‘Nothing but fake news:’ Kremlin dismisses claims Russia-linked hackers 'targeted Macron campaign'
"It resembles the accusations made by Washington, which to this day remain hollow, doing no honor to the people making them," Russian presidential spokesperson Dmitry Peskov said, as cited by TASS.
On Tuesday, the Associated Press reported that Japan-based anti-virus research group Trend Micro said the campaign of Macron's En Marche! movement was "targeted by Russia-linked hackers."
However, Trend Micro did not name Russia as being behind Pawn Storm, and neither linked the alleged Macron campaign attack to Moscow.
It says Pawn Storm, also known under several other names, including Fancy Bear, is an "active and aggressive espionage actor group" which launched phishing campaigns against Angela Merkel’s Christian Democratic Union (CDU) party in April and May 2016 and set up phishing sites that targeted ministries of the Turkish government as well as the Turkish parliament in early 2016.
"Another credential phishing site was set up to target the parliament of Montenegro in October 2016 — this was likely the work of Pawn Storm as well," Trend Micro says in the report.
The Japanese anti-virus firm said the Democratic National Committee (DNC) was also "allegedly hacked by Pawn Storm" in 2016.
"Stolen emails were published by WikiLeaks and a site called dcleaks[.]com, a domain very likely controlled by Pawn Storm," the report pointed out.
Russian citizens "are also targeted by Pawn Storm," the paper claimed, adding that "journalists, software developers, politicians, researchers at universities, and artists" fell prey to hackers.
"Several Russian media organizations (including mainstream media corporations) and foreign embassies in Moscow are common targets too."
According to Trend Micro researchers, Pawn Storm clearly has an "interest in influencing politics in different countries."
In its story on the report, AP said the Pawn Storm group has been accused by American spy agencies "of acting as an arm of Russia's intelligence apparatus."
Macron’s aide Mounir Mahjoubi said earlier, attempts to penetrate the candidate’s campaign date back to December, adding though that all of the intrusions were thwarted.
"It's serious, but nothing was compromised," he noted, as quoted by AP.
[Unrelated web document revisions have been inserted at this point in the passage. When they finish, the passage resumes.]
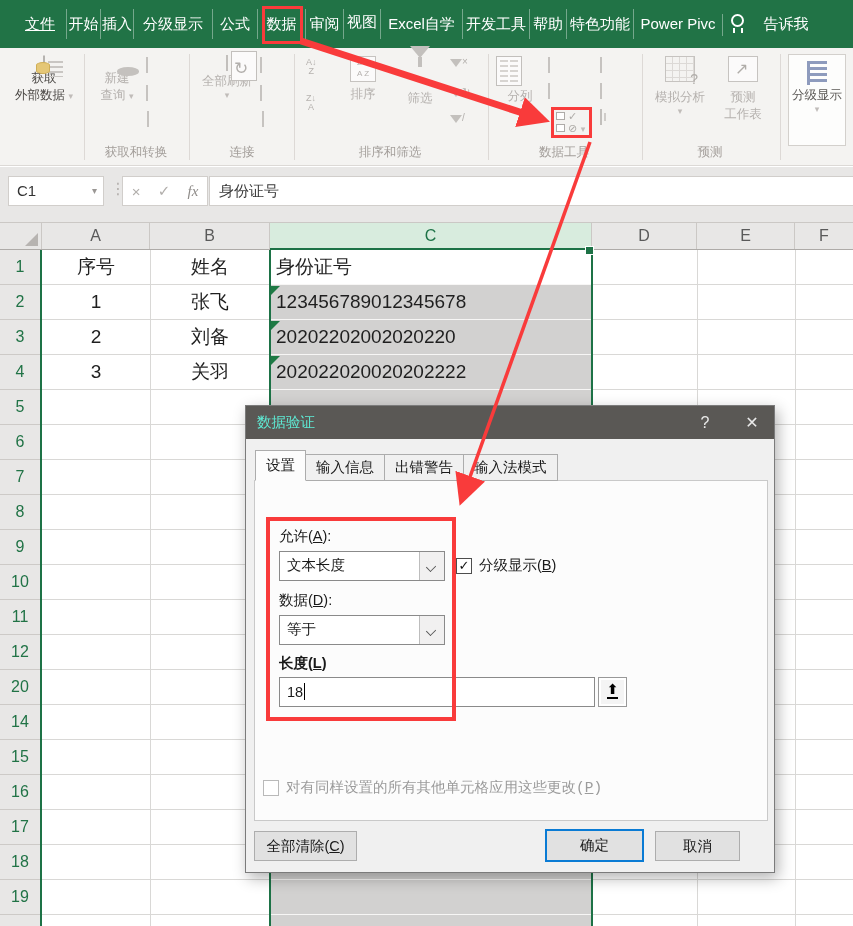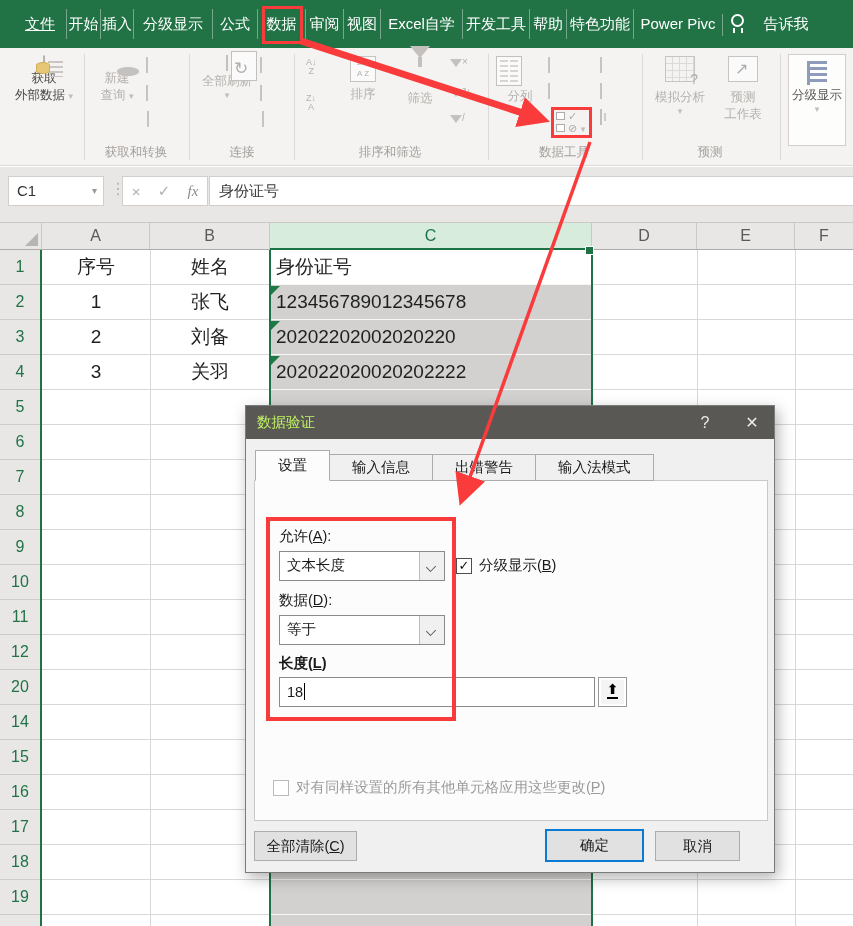"视图" div.mtab { font-family: none -> Liberation Mono, monospace }
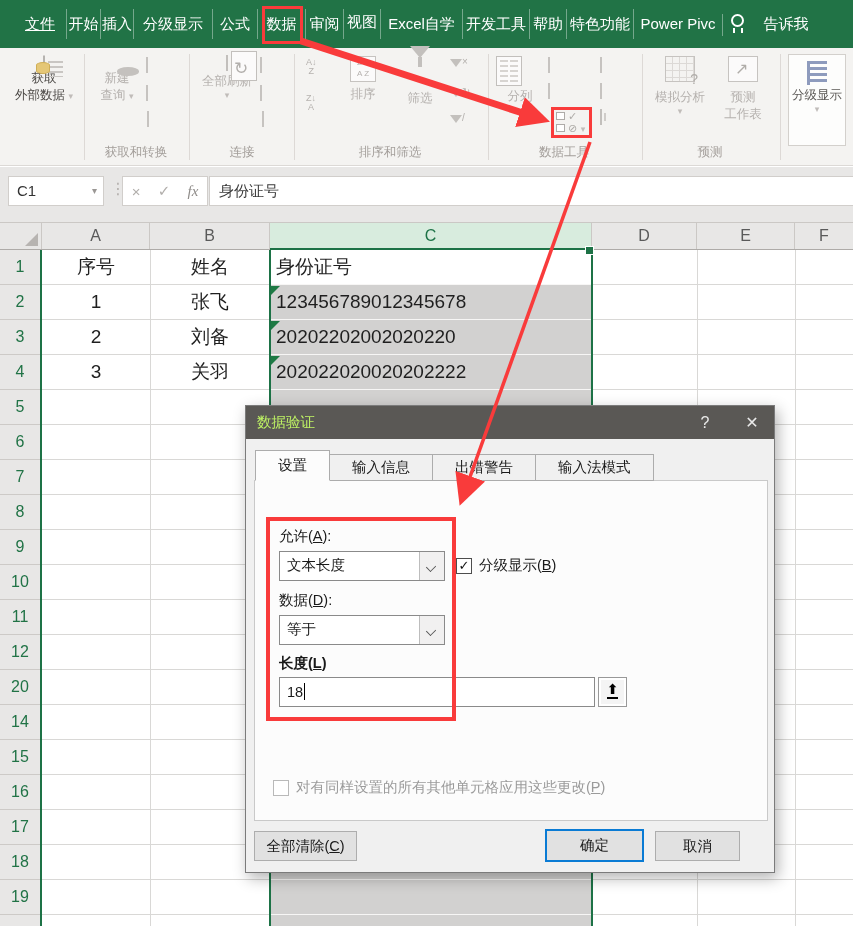"数据验证" #dlg-title { color: #bef264 -> #5eead4 }
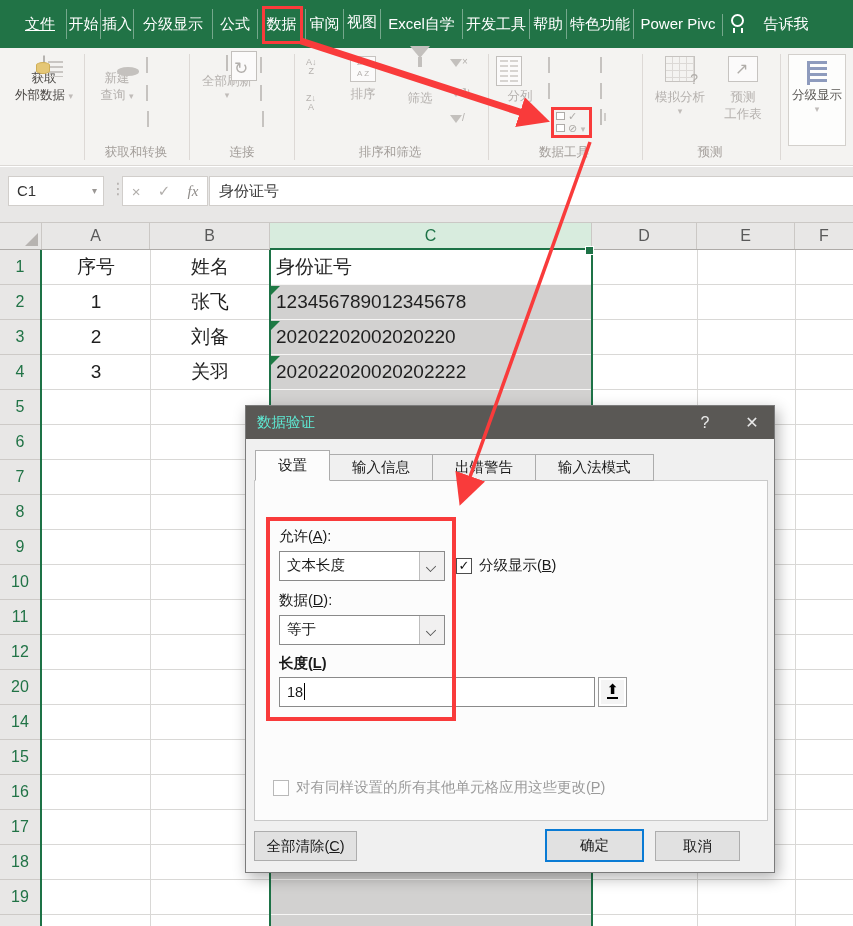"设置" .dtab { padding: 0 22px -> 0 10px }
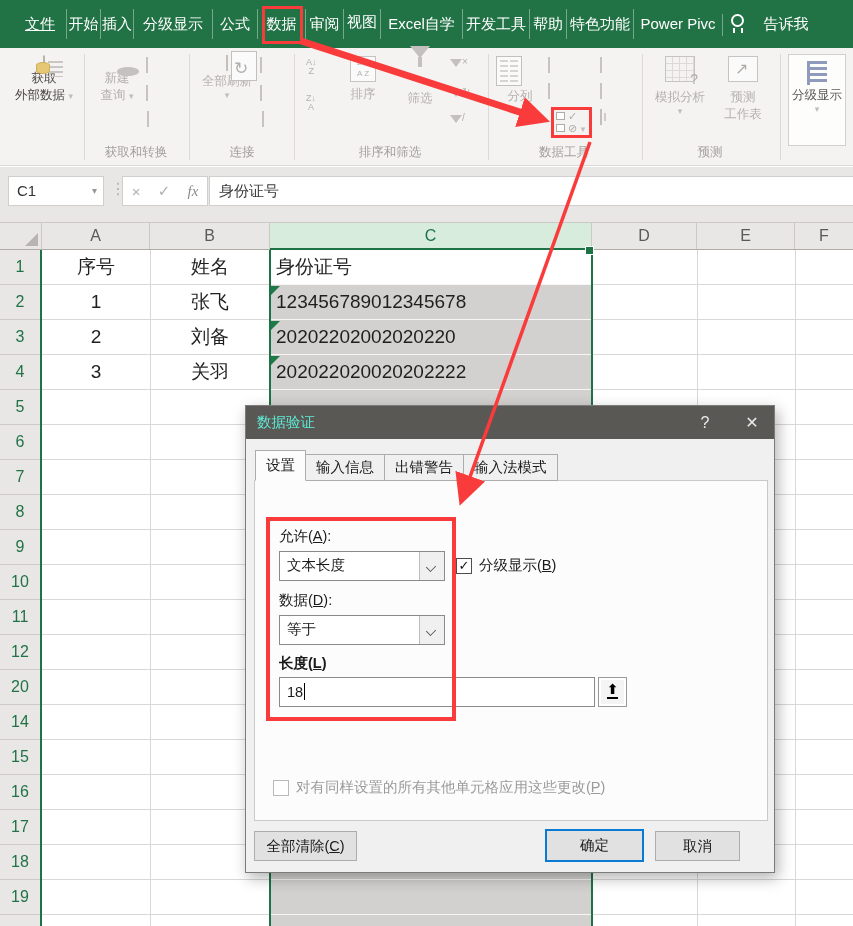"对有同样设置的所有其他单元格应用这些更改(P)" div.cbx { font-family: none -> Liberation Mono, monospace; left: 27px -> 17px }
Peskov, President Vladimir Putin's spokesman, said Moscow would be "extremely grateful if this [cybersecurity] research group [Trend Micro] could send us some information [regarding the alleged attack] and we could check it out."
"As things stand now, it’s nothing but fake news," Peskov said.
Donald Trump’s Press Secretary Sean Spicer said earlier this year that there is “zero evidence” that Russia influenced the US presidential election.
“The way the mainstream media is playing this up is that [Russia] had an influence on the election,” Spicer said.
When asked about a report “on Russian malicious cyber activity” released by the FBI and the Department of Homeland Security (DHS) in late December in an effort to link Russia to hacking the Democratic Party organizations, Spicer noted that the 13-page report is first and foremost “a how-to manual for the DNC [Democratic National Committee] as to how they can improve their IT security.”
In January this year, the US intelligence community released the unclassified findings of its 'investigation' into what it says was Russian meddling in the 2016 presidential election.
The Office of the Director of National Intelligence (ODNI) released the report called “Assessing Russian Activities and Intentions in Recent US Elections.”
Former CIA agent Larry Johnson told RT that what had struck him most about the report is that it contained “not one shred of evidence” to back up the sprawling accusations against the Russian government.